● DIRECTIONS
Starting at the line that contains "[124,1136,186,1150] Tokens ->" in the listing below, write out every line word for word until you have written the line that contains "[129,297,585,316] FORTH words".

● SOURCE RECORDS
┄┄┄┄┄┄
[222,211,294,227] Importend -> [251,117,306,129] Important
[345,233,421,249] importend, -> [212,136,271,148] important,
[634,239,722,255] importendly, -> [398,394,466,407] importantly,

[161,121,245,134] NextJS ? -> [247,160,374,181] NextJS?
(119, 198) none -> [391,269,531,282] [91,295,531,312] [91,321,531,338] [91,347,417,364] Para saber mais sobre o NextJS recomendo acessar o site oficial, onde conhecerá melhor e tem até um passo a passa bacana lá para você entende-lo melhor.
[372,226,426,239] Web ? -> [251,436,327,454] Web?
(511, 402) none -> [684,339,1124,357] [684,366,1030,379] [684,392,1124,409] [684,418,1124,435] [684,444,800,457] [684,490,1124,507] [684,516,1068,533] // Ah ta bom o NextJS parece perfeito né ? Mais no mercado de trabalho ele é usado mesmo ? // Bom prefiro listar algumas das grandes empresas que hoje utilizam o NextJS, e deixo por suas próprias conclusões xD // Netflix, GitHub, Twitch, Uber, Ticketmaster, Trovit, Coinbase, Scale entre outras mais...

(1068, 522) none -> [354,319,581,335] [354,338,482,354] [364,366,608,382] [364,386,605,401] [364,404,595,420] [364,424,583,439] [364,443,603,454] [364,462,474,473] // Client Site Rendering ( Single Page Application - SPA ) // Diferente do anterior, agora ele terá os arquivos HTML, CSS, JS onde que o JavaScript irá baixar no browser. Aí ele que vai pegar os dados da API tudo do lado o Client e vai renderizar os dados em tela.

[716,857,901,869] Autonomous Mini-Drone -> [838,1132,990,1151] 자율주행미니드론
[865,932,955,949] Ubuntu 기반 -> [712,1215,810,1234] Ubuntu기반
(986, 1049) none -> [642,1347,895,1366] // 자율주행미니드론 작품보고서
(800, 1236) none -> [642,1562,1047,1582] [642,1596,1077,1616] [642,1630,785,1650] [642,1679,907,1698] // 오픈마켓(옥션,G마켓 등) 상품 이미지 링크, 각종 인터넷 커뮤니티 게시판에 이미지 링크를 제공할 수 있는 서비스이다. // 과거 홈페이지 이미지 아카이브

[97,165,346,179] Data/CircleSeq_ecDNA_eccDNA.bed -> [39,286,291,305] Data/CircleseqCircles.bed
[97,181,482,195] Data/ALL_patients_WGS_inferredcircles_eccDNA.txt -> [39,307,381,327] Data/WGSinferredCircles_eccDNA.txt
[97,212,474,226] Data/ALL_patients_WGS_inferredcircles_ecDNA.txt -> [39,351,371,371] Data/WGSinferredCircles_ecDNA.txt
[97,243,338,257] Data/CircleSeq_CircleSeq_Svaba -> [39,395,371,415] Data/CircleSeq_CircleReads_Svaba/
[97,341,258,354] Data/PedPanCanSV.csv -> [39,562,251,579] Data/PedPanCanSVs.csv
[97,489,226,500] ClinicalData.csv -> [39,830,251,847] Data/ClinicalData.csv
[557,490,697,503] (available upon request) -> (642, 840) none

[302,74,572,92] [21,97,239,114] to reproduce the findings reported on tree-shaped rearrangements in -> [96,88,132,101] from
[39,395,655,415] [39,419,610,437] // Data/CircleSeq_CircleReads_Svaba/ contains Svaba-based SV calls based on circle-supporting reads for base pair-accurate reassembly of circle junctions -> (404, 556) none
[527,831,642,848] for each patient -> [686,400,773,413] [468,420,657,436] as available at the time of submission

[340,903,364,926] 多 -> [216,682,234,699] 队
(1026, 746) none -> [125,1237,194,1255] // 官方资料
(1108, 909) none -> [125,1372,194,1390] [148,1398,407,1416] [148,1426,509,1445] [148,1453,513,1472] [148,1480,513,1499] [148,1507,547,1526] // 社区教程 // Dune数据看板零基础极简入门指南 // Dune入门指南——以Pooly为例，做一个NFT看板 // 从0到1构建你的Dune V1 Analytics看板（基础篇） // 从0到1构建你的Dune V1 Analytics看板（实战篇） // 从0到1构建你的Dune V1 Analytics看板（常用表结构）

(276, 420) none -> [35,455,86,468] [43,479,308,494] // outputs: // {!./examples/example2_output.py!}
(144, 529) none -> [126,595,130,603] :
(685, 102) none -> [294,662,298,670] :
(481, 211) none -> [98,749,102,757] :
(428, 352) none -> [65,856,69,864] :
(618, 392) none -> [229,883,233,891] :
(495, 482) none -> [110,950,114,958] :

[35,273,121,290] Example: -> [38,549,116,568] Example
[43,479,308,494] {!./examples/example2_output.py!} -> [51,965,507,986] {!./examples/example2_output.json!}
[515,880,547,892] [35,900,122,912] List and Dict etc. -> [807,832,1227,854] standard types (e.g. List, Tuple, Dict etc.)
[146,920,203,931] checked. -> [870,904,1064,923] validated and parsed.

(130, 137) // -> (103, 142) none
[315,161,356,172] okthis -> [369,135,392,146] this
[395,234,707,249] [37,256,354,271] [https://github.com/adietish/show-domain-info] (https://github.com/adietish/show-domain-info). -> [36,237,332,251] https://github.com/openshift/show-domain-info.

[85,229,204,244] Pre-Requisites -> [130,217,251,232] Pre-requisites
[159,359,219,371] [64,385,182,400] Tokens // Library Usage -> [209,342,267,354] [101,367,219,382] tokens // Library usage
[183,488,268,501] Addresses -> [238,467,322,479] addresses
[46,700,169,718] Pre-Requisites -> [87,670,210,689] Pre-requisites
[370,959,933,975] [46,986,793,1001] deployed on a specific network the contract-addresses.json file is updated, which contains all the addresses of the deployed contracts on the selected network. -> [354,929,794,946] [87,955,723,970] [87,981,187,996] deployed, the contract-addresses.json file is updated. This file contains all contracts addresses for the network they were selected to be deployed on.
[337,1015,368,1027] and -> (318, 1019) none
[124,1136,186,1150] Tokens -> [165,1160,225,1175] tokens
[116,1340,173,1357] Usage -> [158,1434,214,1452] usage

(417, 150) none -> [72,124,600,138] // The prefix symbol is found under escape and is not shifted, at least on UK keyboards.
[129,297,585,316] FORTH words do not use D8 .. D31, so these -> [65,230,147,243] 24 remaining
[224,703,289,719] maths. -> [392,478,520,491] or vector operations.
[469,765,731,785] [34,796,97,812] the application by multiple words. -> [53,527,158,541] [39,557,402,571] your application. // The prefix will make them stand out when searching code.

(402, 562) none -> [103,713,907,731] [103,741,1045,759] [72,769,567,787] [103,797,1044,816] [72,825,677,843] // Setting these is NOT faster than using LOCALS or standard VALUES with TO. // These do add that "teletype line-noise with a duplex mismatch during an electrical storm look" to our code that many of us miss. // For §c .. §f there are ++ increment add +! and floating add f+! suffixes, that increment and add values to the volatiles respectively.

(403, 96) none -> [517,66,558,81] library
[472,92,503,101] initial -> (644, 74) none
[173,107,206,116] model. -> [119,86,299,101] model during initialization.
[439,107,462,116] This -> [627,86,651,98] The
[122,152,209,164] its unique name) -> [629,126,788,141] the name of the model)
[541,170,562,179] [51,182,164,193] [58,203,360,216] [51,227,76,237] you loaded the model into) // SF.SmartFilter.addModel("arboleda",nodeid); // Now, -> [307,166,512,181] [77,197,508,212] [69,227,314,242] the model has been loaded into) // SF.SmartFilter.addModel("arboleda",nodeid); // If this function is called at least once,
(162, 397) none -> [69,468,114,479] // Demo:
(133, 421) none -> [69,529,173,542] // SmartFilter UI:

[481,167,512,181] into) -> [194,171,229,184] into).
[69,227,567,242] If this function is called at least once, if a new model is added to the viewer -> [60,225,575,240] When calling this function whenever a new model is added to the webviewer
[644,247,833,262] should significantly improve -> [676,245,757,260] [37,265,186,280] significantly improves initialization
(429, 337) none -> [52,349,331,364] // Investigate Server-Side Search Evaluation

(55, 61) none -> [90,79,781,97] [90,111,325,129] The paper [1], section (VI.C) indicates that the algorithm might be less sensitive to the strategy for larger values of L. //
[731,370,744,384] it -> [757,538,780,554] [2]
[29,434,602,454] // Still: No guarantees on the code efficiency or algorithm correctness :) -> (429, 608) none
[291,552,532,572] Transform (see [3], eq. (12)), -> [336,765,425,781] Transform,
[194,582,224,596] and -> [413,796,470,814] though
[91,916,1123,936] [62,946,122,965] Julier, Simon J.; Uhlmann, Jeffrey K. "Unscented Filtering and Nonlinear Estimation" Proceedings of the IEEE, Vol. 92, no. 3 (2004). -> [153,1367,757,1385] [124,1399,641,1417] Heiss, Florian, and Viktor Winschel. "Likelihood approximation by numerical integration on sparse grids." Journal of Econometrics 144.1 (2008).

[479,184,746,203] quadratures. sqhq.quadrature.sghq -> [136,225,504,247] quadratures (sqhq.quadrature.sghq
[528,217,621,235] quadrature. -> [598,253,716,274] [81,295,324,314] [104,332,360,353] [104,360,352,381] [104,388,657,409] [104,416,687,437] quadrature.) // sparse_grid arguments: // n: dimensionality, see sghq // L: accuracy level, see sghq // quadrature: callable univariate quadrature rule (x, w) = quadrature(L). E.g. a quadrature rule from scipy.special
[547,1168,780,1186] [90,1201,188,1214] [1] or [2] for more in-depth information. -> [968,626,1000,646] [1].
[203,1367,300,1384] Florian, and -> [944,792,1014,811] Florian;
┄┄┄┄┄┄
● RESPONSE AREA
[124,1136,186,1150] Tokens -> [165,1160,225,1175] tokens
[116,1340,173,1357] Usage -> [158,1434,214,1452] usage

(417, 150) none -> [72,124,600,138] // The prefix symbol is found under escape and is not shifted, at least on UK keyboards.
[129,297,585,316] FORTH words do not use D8 .. D31, so these -> [65,230,147,243] 24 remaining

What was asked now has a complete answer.